Une lueur de Sagan. Un trait de Duras. En tête, l'icône Anna Karina. L'univers de Louise Verneuil s'amarre à ces figures inspirantes, à d'autres encore, de Saint Germain des Près, de la Rue de Verneuil, de sa famille. Ses chansons de femme de tête, ses chansons entêtantes, sont rassemblées dans son premier EP, précédant un album baptisé Lumière noire, annoncé pour 2020. Ombre et lumière, deuil et espoir, lumière et bleu noir. C’est la vie Louise. L'occasion de le soumettre à l'interview Roulette Ruse. Une appli Roulette, des numéros tirés en aléatoire, chacun correspondant à une question.
12. Comment naît l'inspiration ?
J'utilise des instruments de musique anciens, une machine à écrire, des carnets... Je réalise mes clips avec une caméra Super 8 Beaulieu, qui ne me quitte pas durent mes voyages. Cela me renvoie à mon enfance, à mon adolescence : j'ai grandi dans un univers vintage, ma mère adorait les fripes, les brocantes, les tissus, les falbalas, les vieux cadres... J'ai surtout besoin de solitude et d'éloigner les tentations pour faire de la musique: pas de smartphone à portée de main, ni de chocolat ou de fromage, je suis très gourmande...

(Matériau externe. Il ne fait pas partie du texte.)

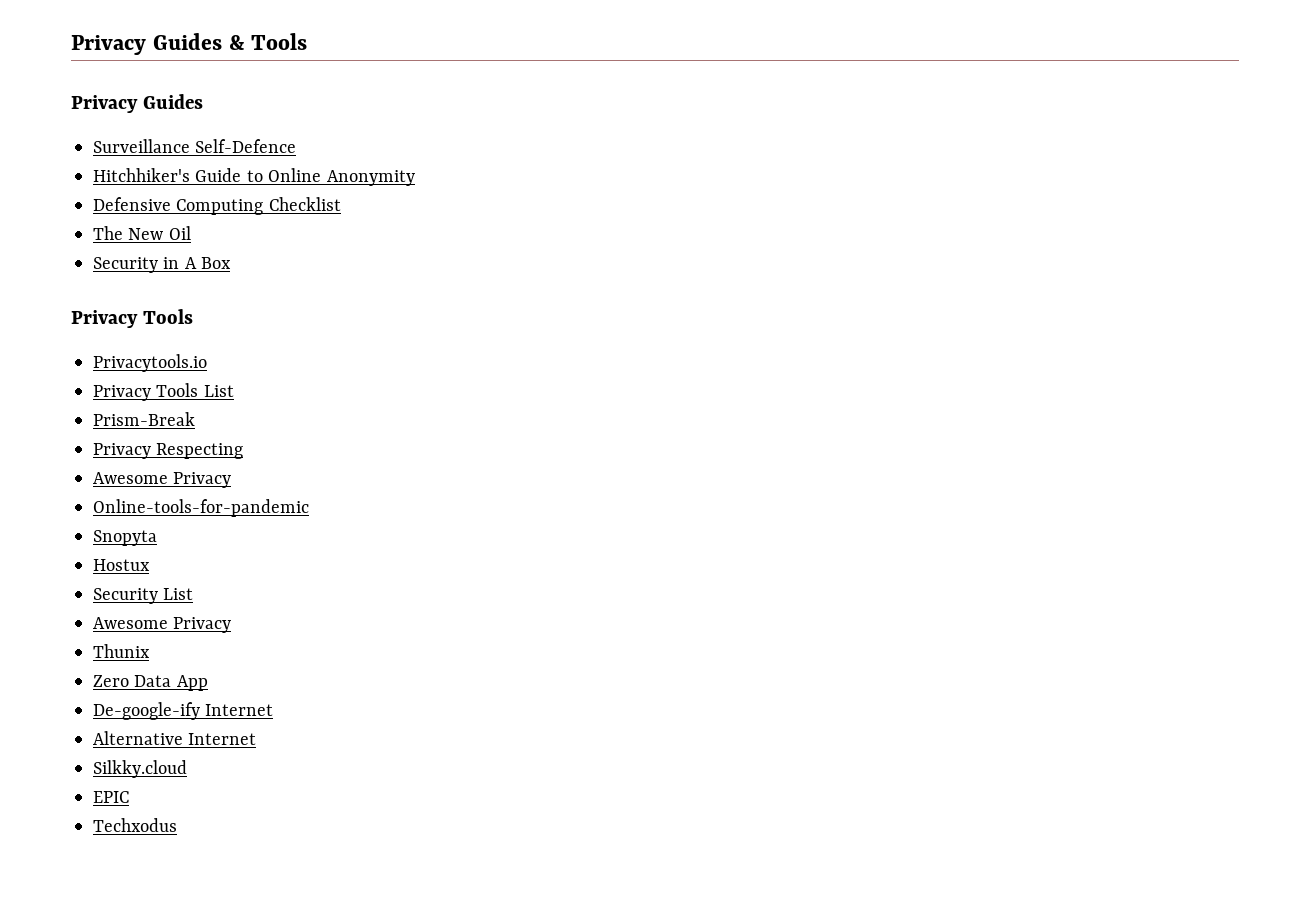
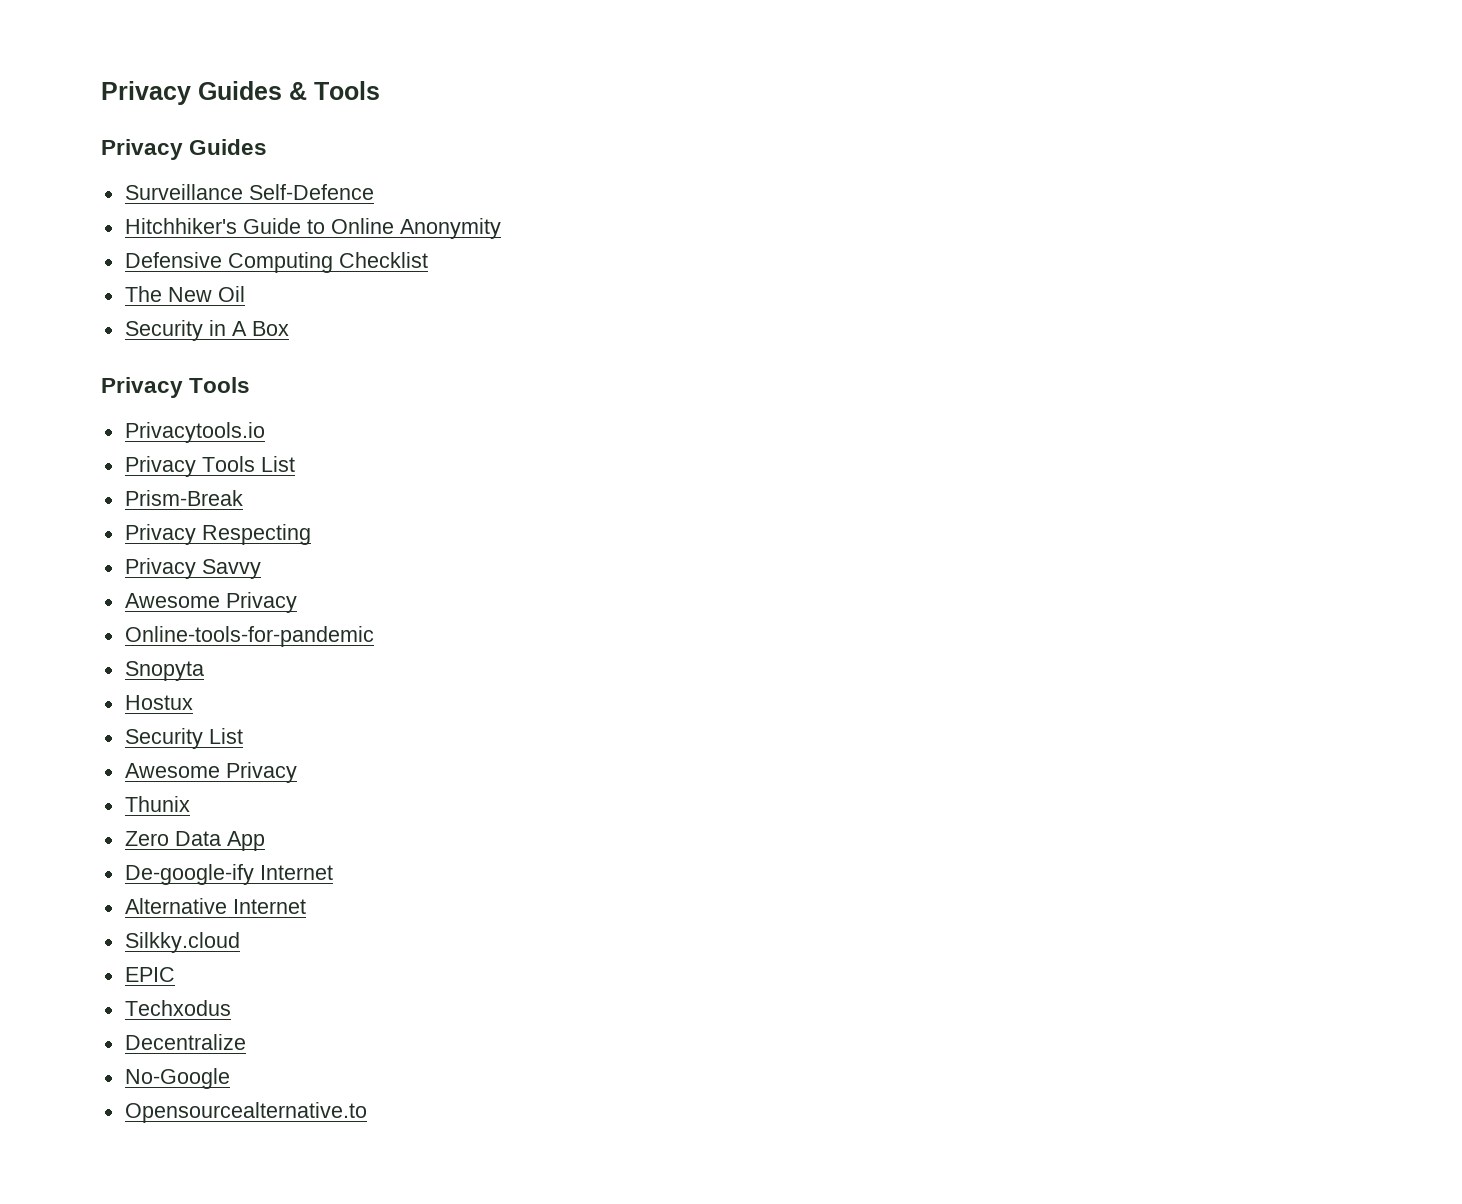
(244, 451) none -> [124,558,261,579] // Privacy Savvy
(177, 825) none -> [124,1034,246,1050] [124,1068,230,1089] [124,1102,367,1123] // Decentralize // No-Google // Opensourcealternative.to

1. Qui pour un duo? Pour un dîner ?
Anna Karina, je ressens en moi sa liberté. Je la cite beaucoup sur mon compte Instagram. J'aime la légèreté et la profondeur dark du cinéma de la fin des sixties, du début des seventies. Mon album s'appellera d'ailleurs Lumière Noire. Pour décrire les arrangements à Samy Osta, je lui parlais souvent de film, par exemple la fin de Pierrot le fou.
28. Les disques écoutés à la maison, petite ?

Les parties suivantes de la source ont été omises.